* Exercise prompt
Each line below must be reproduced exactly as it stands. Pictures stay out of the copy.

* Data extracts
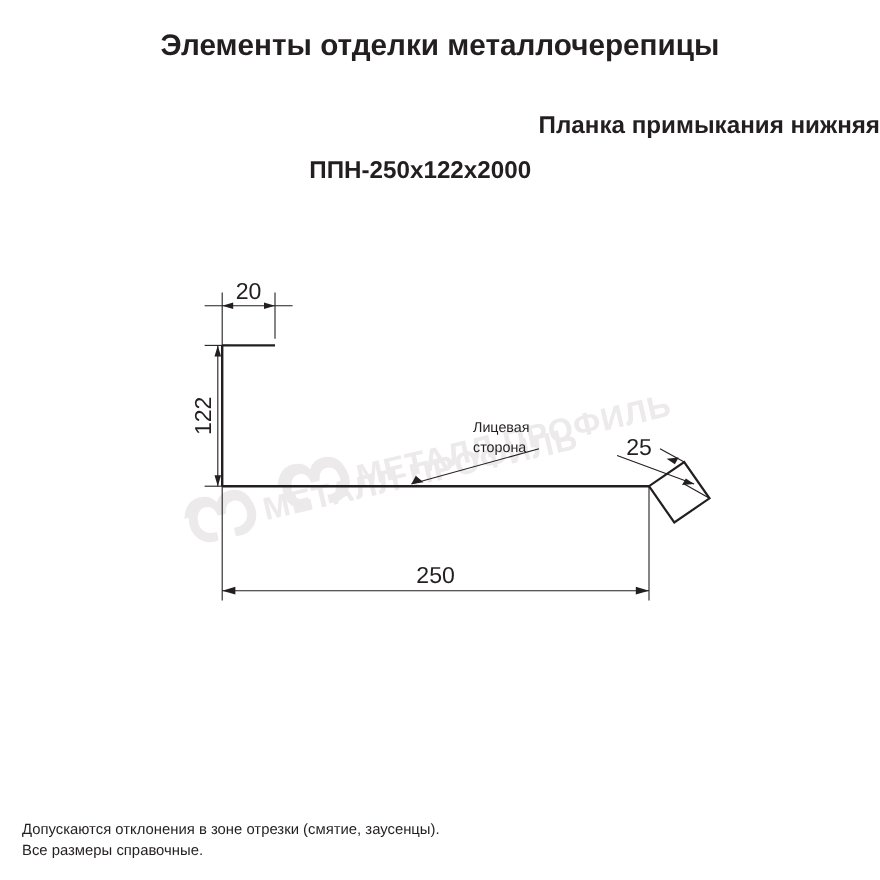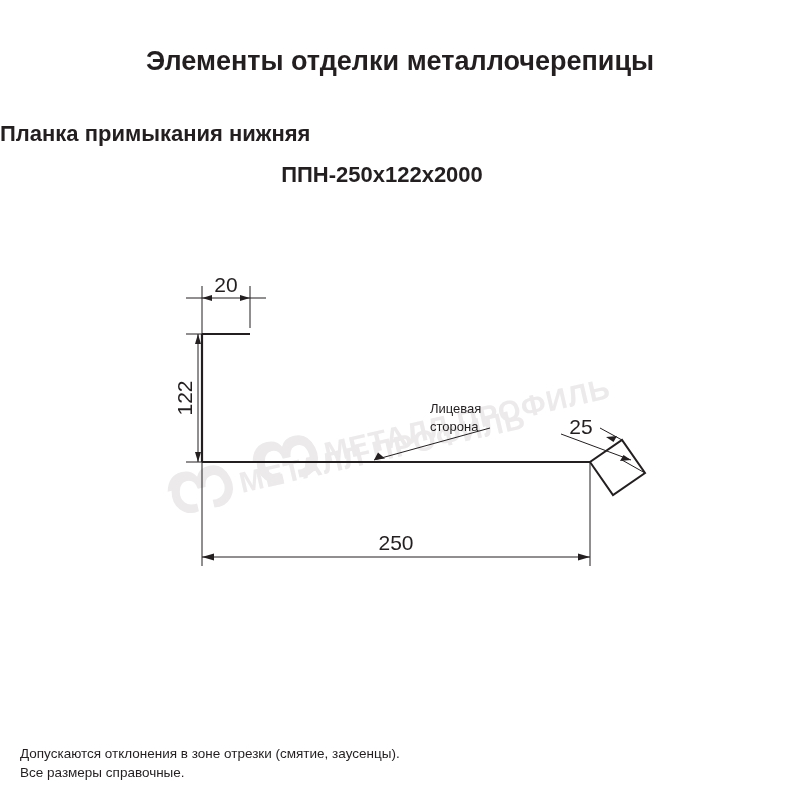--- a/index.html
+++ b/index.html
@@ -18,7 +18,6 @@
   .page {
     position: absolute;
     inset: 0;
-    margin-top: 20px;
   }
   .title {
     position: absolute;

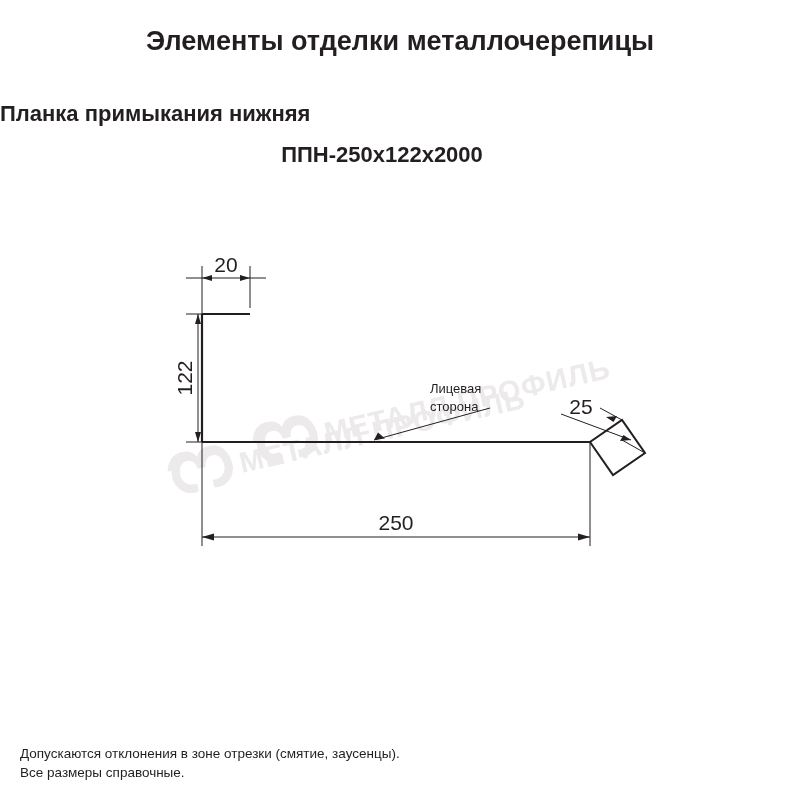--- a/index.html
+++ b/index.html
@@ -35,7 +35,7 @@
     top: 101px;
     left: 0;
     width: 800px;
-    text-align: left;
+    text-align: right;
     font-size: 22px;
     font-weight: bold;
     color: #231f20;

* Problem solution
--- a/index.html
+++ b/index.html
@@ -18,7 +18,6 @@
   .page {
     position: absolute;
     inset: 0;
-    margin-top: 20px;
   }
   .title {
     position: absolute;

--- a/index.html
+++ b/index.html
@@ -35,7 +35,7 @@
     top: 101px;
     left: 0;
     width: 800px;
-    text-align: left;
+    text-align: right;
     font-size: 22px;
     font-weight: bold;
     color: #231f20;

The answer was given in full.